Come negli anni ’90. Quando la Serie A era una grande Serie A (il miglior campionato del mondo, dicevano) e la B, di riflesso, era una grande Serie B. Nel massimo torneo calcistico italiano c’erano cannonieri come Baggio, Batistuta, van Basten, Signori, e preferisco fermarmi qua, perché già mi commuovo e la lista rischia di andare avanti a lungo. Mentre in cadetteria (termine un tantino dispregiativo per definire quella Serie B), ricordo ci fossero bomber letali come Schwoch (recordman di reti in questa categoria), De Vitis, Hübner, Ferrante, Paci, Francioso, Protti, Caccia. E anche qua non vado oltre, per rispetto delle coronarie mie e di chi è affezionato a quel calcio che, forse, non c’è più.
Eppure, sabato pomeriggio, mentre guardavo le partite della trentacinquesima giornata di B, ho avuto come un sussulto. “Ma allora ci sono ancora i bomber di razza”, ho pensato. Mi stropicciavo gli occhi, per essere certo che il sonno del dopo pranzo non mi avesse ingannato, ma era tutto vero. Emanuele Calaiò, anni 34 e 92 reti in carriera fra i cadetti, sanciva, con una rovesciata spettacolare, la vittoria del suo Spezia contro il Novara, in una gara che valeva tanto in ottica play-off. Praticamente in simultanea, un altro vecchietto terribile, Daniele Cacia, 33 primavere il prossimo agosto e 113 centri in Serie B, faceva gol alla corazzata Cagliari. Non contento, poi, replicava poco dopo con un pallonetto delizioso a uno che di cognome fa Storari e che fino a dieci mesi fa vestiva la maglia della Juventus. Roba da non credere.
Calaiò e Cacia. Due che di gol ne hanno fatti e chissà quanti ancora ne segneranno. Due bomber d’altri tempi, che impreziosiscono una Serie B che, nonostante la fuga in vetta di Crotone e Cagliari, è ancora emozionante e imprevedibile.

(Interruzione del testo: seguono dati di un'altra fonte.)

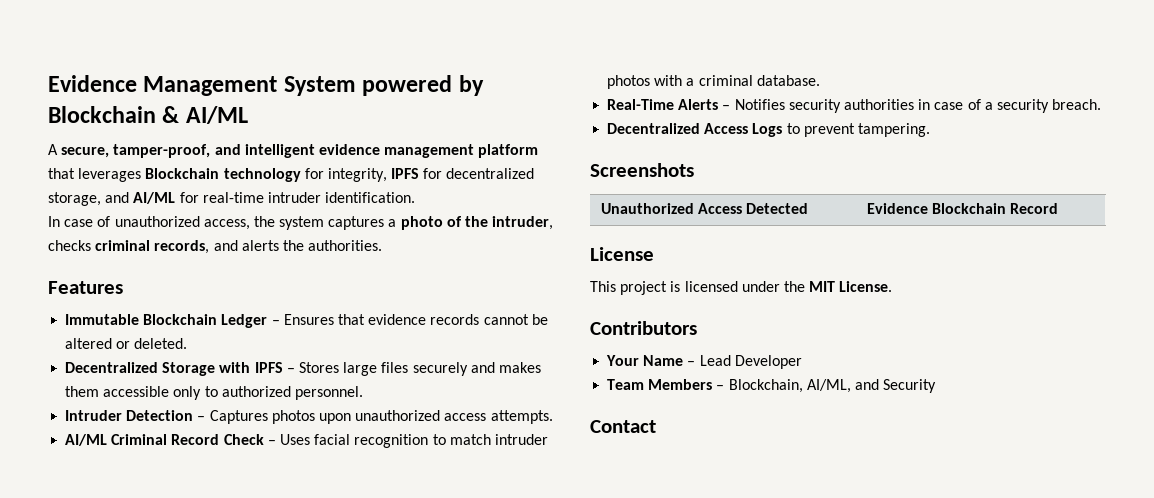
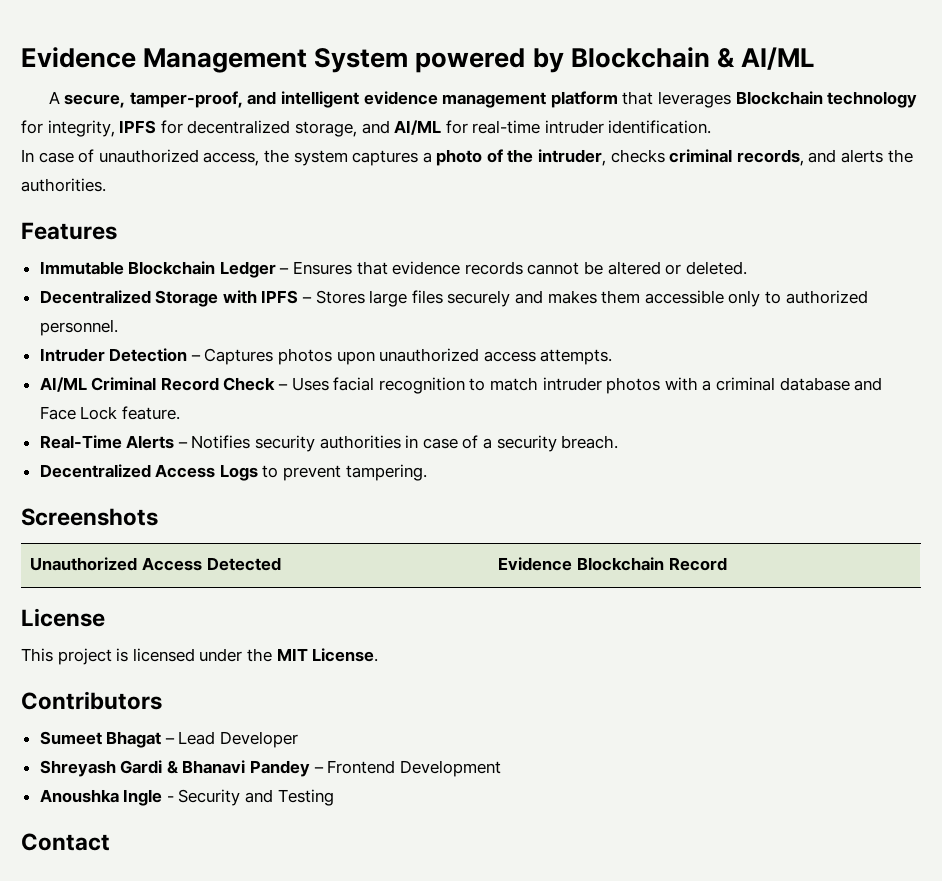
- AI/ML Criminal Record Check – Uses facial recognition to match intruder photos with a criminal database.
+ AI/ML Criminal Record Check – Uses facial recognition to match intruder photos with a criminal database and Face Lock feature.
- Your Name – Lead Developer
+ Sumeet Bhagat – Lead Developer
- Team Members – Blockchain, AI/ML, and Security
+ Shreyash Gardi & Bhanavi Pandey – Frontend Development
+ Anoushka Ingle - Security and Testing

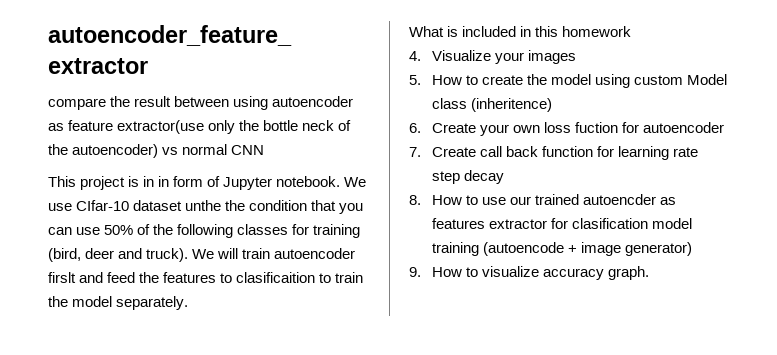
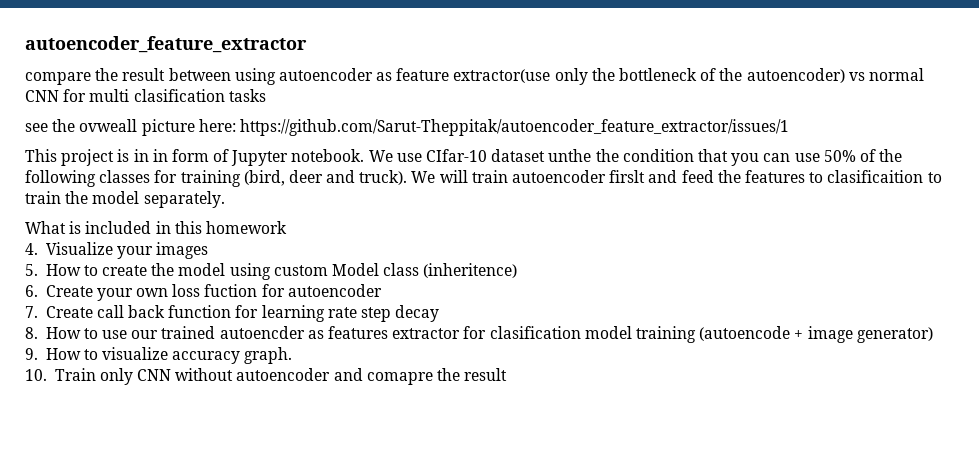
- compare the result between using autoencoder as feature extractor(use only the bottle neck of the autoencoder) vs normal CNN
+ compare the result between using autoencoder as feature extractor(use only the bottleneck of the autoencoder) vs normal CNN for multi clasification tasks
+ see the ovweall picture here: https://github.com/Sarut-Theppitak/autoencoder_feature_extractor/issues/1
+ 10. Train only CNN without autoencoder and comapre the result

Destini diversi (l’uno lotta per la promozione, l’altro per la salvezza), ma stessa pasta, stesso modo di vedere la porta e stessa fame di gol. Il numero 11 dello Spezia con la sua sforbiciata è il simbolo più solare, quasi un marchio da vendere, di una lotta in zona play-off bellissima: sette squadre in tre punti, con continui ribaltoni e scambi di posizioni come in una danza senza regole. C’è chi ti aspetti (Bari, Cesena, Spezia, Pescara) e chi, secondo le proiezioni di inizio campionato, avrebbe dovuto occupare ben altre posizioni (Trapani ed Entella), ma sta lassù, pericoloso come una variabile impazzita. A sette partite dalla fine, è ancora tutto da scrivere e da vivere.

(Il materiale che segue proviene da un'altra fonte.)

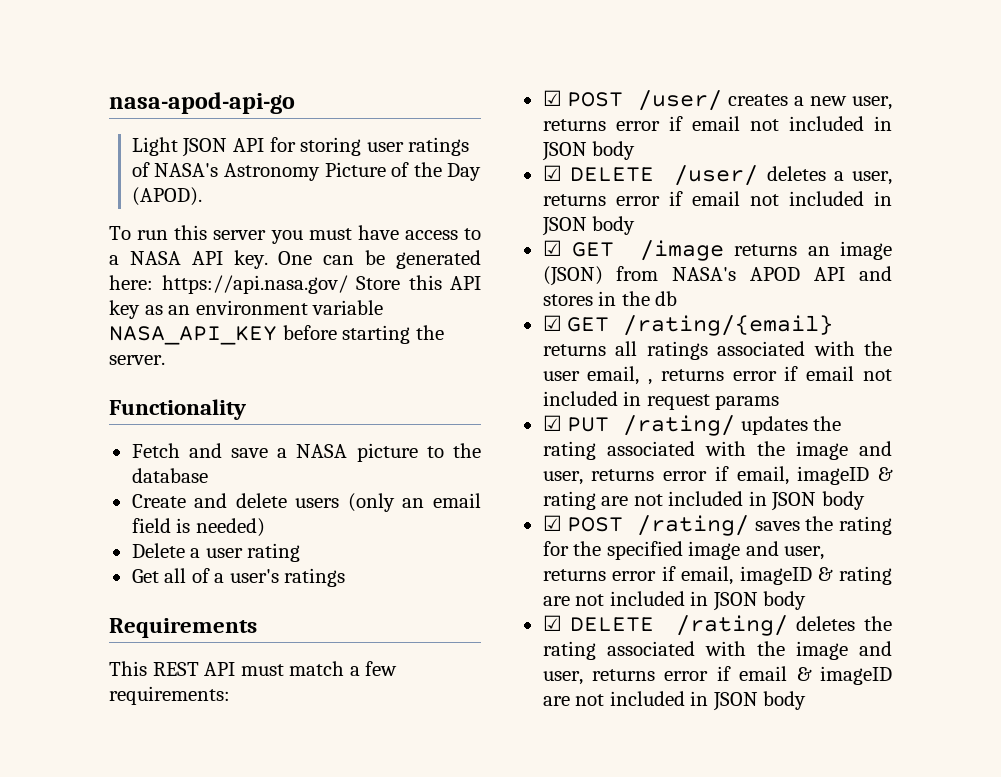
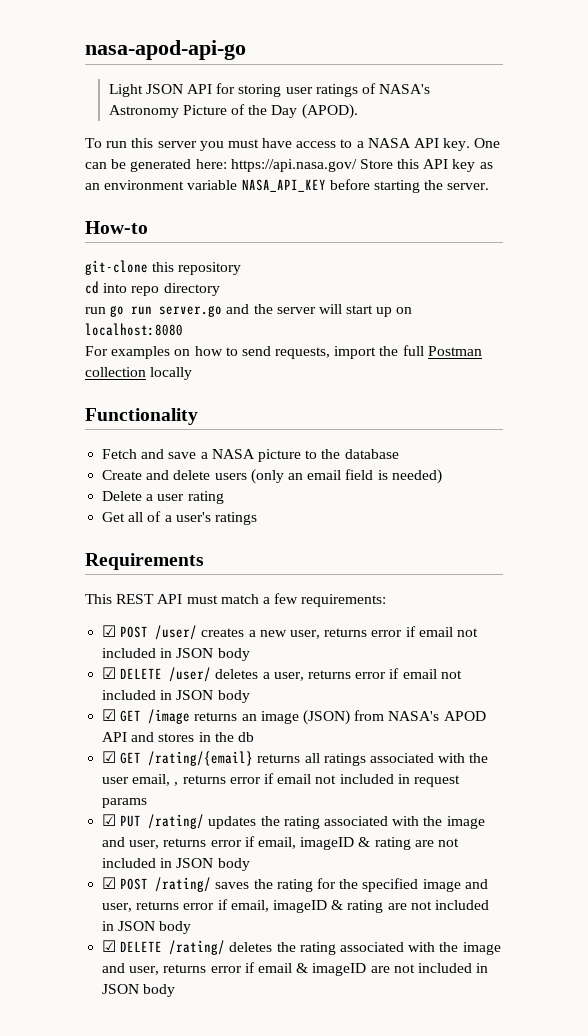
+ How-to
+ git-clone this repository
+ cd into repo directory
+ run go run server.go and the server will start up on localhost:8080
+ For examples on how to send requests, import the full Postman collection locally

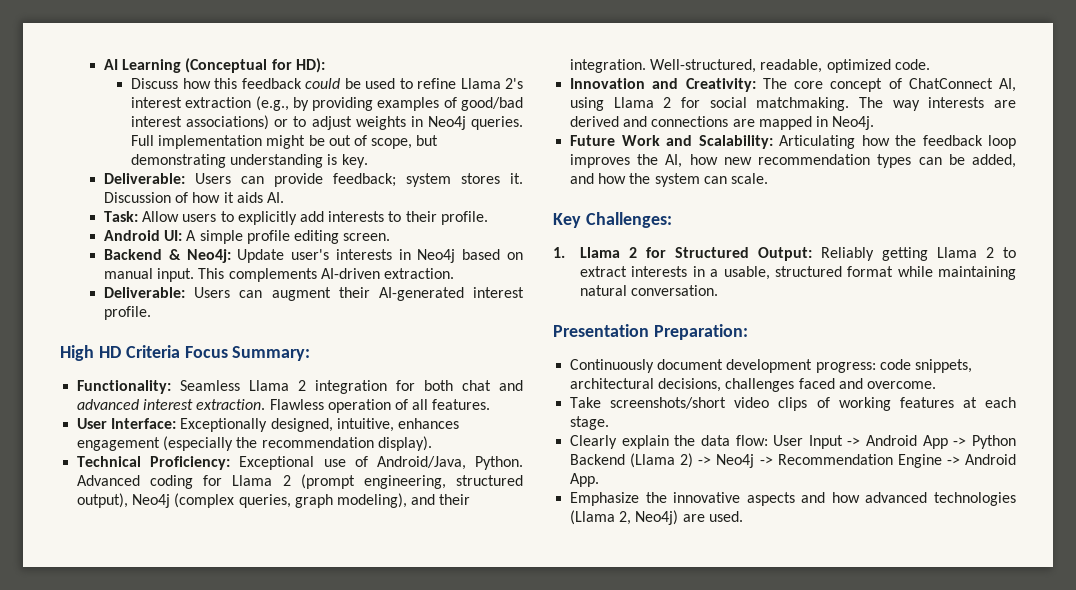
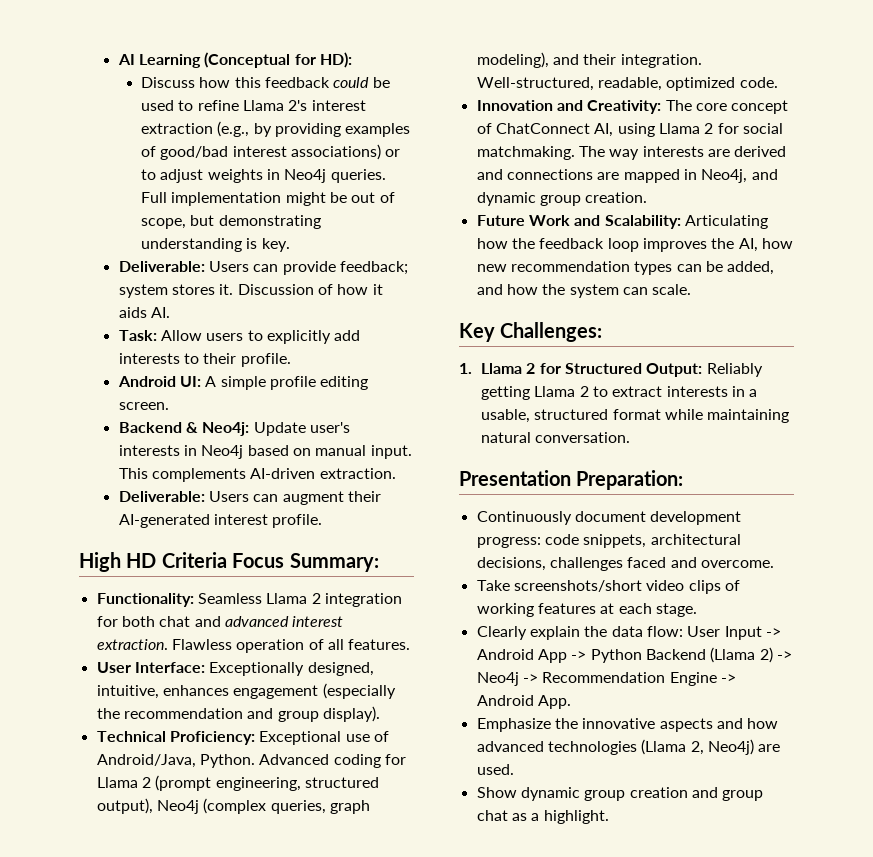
- User Interface: Exceptionally designed, intuitive, enhances engagement (especially the recommendation display).
+ User Interface: Exceptionally designed, intuitive, enhances engagement (especially the recommendation and group display).
- The way interests are derived and connections are mapped in Neo4j.
+ The way interests are derived and connections are mapped in Neo4j, and dynamic group creation.
+ Show dynamic group creation and group chat as a highlight.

Anche in fondo alla graduatoria, tolto il Como, virtualmente retrocesso, è una lotta alla si salvi chi può. Chi, però, sembra essersi messo al riparo è proprio l’Ascoli di Cacia: doppietta al Cagliari (che, guarda caso, sette giorni prima ha subito gol anche da Calaiò) e più quattro sulla zona calda. L’1-0 è da rapace d’area di rigore, bravo ad approfittare di un buco di Krajnc e a centrare il bersaglio col primo pallone toccato. Il raddoppio è da applausi: pallonetto da trenta metri, palo intero e gol. Di certo, fra i gesti tecnici più belli della sua carriera.
Non ci saranno più Schwoch e Hübner e non avrò più quindici spensierati anni, ma affogare la malinconia per un calcio che non c’è più in questa Serie B, in fondo, non mi dispiace affatto.